En manœuvrier politique habile, Hollande a justifié l’intervention française par la nécessité de défendre les valeurs universelles de liberté et de droit mais aussi comme une volonté de sauver le peuple malien dont une partie des anciens a combattu en 1914/18 et en 1939/45 pour défendre la mère patrie France contre le nazisme.

Papa Hollande est de retour. Voilà comment il a été accueilli par les foules en liesse à Tombouctou et à Bamako
Lucien Pambou
Cette habileté politique ne résout pas le succès rapide de l’armée française qui n’a pas trouvé d’armée terroriste prête à croiser le fer, armée dont on disait qu’elle était bien équipée, mais qui malheureusement sur le terrain a du battre retraite vers la partie montagneuse de l’est du Mali dans les Ifoghas. Une autre guerre commence pour François Hollande et l’armée française.

Il faut aller déloger les terroristes dans les grottes des Ifoghas tout en veillant à la préservation de la vie des otages français. Pour l’instant, l’Union européenne est absente, elle se contente de dire qu’elle va former une armée malienne quasi inexistante. Les forces armées africaines (en dehors du contingent tchadien, 2000 hommes qui finalement sont les représentants que la garde prétorienne du Président tchadien Idriss Déby) se font attendre.

La France est obligée d’être seule dans cette nouvelle guerre de terrain et de guérilla qui commence même si les services de renseignement MI6 anglais sont sur place, tout somme les services de renseignement allemands ainsi que la logistique américaine et anglaise en matière de ravitaillement des aéronefs.
Sur le plan politique, François Hollande souhaite des élections politiques en juillet. Comment la France arrivera-t-elle à mener le problème touareg dont les responsables souhaitent une autodétermination dans un nouveau Mali.

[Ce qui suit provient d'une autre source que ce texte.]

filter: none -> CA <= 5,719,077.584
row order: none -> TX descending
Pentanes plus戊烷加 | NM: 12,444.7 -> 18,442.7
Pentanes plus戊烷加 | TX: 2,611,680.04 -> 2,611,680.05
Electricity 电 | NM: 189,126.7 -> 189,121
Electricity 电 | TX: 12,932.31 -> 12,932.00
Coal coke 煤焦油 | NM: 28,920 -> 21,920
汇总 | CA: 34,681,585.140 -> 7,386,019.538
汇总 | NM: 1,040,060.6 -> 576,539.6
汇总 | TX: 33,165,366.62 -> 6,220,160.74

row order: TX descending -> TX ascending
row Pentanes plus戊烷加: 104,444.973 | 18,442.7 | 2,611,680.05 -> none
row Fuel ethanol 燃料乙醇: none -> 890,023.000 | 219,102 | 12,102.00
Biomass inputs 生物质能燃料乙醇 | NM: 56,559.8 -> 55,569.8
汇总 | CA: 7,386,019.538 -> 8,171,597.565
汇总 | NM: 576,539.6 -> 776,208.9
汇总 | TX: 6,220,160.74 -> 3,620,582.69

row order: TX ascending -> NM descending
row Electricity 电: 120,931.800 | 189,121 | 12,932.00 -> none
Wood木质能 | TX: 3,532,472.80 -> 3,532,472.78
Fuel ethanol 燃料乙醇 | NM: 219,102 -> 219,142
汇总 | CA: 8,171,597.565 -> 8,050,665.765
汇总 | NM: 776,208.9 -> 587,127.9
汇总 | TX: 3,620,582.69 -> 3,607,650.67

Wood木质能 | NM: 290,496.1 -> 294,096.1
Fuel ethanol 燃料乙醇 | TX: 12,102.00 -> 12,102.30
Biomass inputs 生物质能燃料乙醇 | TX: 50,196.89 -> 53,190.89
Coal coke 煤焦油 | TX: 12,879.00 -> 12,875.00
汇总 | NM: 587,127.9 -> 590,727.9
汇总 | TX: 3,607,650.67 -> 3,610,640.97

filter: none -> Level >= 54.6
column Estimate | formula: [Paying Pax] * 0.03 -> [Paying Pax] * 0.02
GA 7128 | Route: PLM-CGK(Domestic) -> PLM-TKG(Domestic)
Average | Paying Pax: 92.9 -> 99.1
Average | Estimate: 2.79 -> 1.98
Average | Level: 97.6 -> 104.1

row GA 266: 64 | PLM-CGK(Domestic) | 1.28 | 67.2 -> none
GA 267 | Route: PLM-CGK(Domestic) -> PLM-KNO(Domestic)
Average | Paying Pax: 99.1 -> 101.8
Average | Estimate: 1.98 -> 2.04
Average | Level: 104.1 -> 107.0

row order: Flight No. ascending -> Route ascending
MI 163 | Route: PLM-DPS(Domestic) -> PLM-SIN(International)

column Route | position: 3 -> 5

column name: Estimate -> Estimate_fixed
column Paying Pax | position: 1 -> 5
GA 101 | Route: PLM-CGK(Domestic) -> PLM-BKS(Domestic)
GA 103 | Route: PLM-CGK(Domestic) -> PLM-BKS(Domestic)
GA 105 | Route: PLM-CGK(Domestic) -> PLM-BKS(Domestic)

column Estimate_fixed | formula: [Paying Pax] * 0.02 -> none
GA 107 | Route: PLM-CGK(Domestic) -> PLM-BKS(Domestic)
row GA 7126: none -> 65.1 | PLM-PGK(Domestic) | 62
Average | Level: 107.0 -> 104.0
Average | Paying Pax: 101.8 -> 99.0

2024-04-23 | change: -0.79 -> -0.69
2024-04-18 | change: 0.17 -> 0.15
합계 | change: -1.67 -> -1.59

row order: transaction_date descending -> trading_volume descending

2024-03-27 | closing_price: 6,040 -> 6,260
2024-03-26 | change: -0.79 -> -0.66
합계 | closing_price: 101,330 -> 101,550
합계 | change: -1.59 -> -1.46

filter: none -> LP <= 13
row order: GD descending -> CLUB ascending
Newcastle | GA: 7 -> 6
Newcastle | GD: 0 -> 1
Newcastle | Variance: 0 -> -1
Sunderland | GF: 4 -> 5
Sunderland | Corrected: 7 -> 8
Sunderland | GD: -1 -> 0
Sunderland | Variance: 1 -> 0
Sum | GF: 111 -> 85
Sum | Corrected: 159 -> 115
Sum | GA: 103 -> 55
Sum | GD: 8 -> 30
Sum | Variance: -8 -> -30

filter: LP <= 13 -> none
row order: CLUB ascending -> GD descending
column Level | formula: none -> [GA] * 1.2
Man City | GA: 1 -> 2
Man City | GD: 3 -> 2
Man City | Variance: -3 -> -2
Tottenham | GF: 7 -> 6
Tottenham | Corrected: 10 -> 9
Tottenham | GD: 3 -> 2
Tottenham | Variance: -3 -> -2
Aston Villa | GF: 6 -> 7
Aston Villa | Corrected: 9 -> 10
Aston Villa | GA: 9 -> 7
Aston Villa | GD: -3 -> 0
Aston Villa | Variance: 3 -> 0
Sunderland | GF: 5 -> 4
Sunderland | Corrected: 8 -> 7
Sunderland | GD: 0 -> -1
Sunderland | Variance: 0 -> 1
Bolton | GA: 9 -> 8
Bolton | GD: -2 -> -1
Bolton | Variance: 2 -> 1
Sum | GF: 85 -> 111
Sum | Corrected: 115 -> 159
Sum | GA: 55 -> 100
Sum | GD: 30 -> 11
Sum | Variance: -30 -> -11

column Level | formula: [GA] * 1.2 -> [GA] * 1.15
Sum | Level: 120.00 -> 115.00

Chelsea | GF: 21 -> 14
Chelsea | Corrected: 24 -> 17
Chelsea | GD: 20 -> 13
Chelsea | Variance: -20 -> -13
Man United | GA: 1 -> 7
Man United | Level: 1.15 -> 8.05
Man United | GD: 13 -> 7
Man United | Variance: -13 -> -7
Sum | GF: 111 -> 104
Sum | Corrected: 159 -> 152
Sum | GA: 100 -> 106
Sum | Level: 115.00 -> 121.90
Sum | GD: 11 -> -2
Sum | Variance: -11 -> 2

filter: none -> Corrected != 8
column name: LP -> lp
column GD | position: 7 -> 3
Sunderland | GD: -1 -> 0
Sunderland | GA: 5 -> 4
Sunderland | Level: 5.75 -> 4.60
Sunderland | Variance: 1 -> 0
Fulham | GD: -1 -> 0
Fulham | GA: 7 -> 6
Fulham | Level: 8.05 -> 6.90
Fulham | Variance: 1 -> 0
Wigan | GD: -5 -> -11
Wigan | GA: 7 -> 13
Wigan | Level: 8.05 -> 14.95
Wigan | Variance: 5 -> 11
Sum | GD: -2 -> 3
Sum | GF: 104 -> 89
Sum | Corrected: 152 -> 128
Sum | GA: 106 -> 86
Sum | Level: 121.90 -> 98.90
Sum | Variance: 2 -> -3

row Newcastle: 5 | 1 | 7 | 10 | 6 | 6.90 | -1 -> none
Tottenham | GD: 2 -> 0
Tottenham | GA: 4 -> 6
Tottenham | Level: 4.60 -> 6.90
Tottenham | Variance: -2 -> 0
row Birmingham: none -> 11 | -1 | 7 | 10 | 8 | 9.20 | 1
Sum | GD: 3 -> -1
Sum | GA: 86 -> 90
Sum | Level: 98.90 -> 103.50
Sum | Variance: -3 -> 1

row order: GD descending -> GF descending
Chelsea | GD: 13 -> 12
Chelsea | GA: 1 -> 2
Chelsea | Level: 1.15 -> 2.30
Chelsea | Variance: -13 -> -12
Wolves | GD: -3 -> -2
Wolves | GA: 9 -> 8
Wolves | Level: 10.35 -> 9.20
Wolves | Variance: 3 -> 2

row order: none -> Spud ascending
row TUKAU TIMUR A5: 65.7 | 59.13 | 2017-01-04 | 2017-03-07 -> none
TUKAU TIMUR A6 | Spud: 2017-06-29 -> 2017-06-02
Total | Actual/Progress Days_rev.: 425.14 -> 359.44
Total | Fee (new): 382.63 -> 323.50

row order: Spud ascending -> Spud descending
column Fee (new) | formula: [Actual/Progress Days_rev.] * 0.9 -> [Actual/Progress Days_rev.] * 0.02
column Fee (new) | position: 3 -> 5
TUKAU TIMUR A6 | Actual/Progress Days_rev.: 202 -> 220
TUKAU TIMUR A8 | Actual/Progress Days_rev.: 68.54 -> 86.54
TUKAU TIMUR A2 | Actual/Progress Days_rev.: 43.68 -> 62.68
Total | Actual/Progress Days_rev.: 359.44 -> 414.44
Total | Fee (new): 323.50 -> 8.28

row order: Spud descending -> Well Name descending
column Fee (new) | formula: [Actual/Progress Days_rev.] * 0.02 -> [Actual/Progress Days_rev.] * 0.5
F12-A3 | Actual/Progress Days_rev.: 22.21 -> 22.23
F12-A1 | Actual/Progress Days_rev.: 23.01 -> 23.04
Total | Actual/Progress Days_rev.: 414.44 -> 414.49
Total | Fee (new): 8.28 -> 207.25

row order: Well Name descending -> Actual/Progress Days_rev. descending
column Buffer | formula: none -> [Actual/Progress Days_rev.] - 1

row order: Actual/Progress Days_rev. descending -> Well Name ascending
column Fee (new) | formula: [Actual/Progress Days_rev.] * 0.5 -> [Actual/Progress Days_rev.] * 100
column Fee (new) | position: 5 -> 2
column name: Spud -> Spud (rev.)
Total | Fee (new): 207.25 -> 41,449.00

Les autorités de Bamako, elles, ne veulent pas entendre parler de cette autodétermination et souhaitent une unité du territoire. Le Président Hollande demande que les vengeances personnelles, surtout à l’endroit de populations d’obédience arabo-touareg, soient exclues et que la justice soit le nœud gordien de la résolution du conflit.

Le gouvernement transitoire malien est incapable de faire respecter la loi sur son territoire tant au niveau des biens que des personnes. Et quel sort sera réservé au Capitaine Amadou Sanogo qui pour l’instant n’est pas au combat, se terre dans ses quartiers militaires ? Amadou Sanogo est le putchiste qui a arrêté le processus de démocratisation en marche au Mali.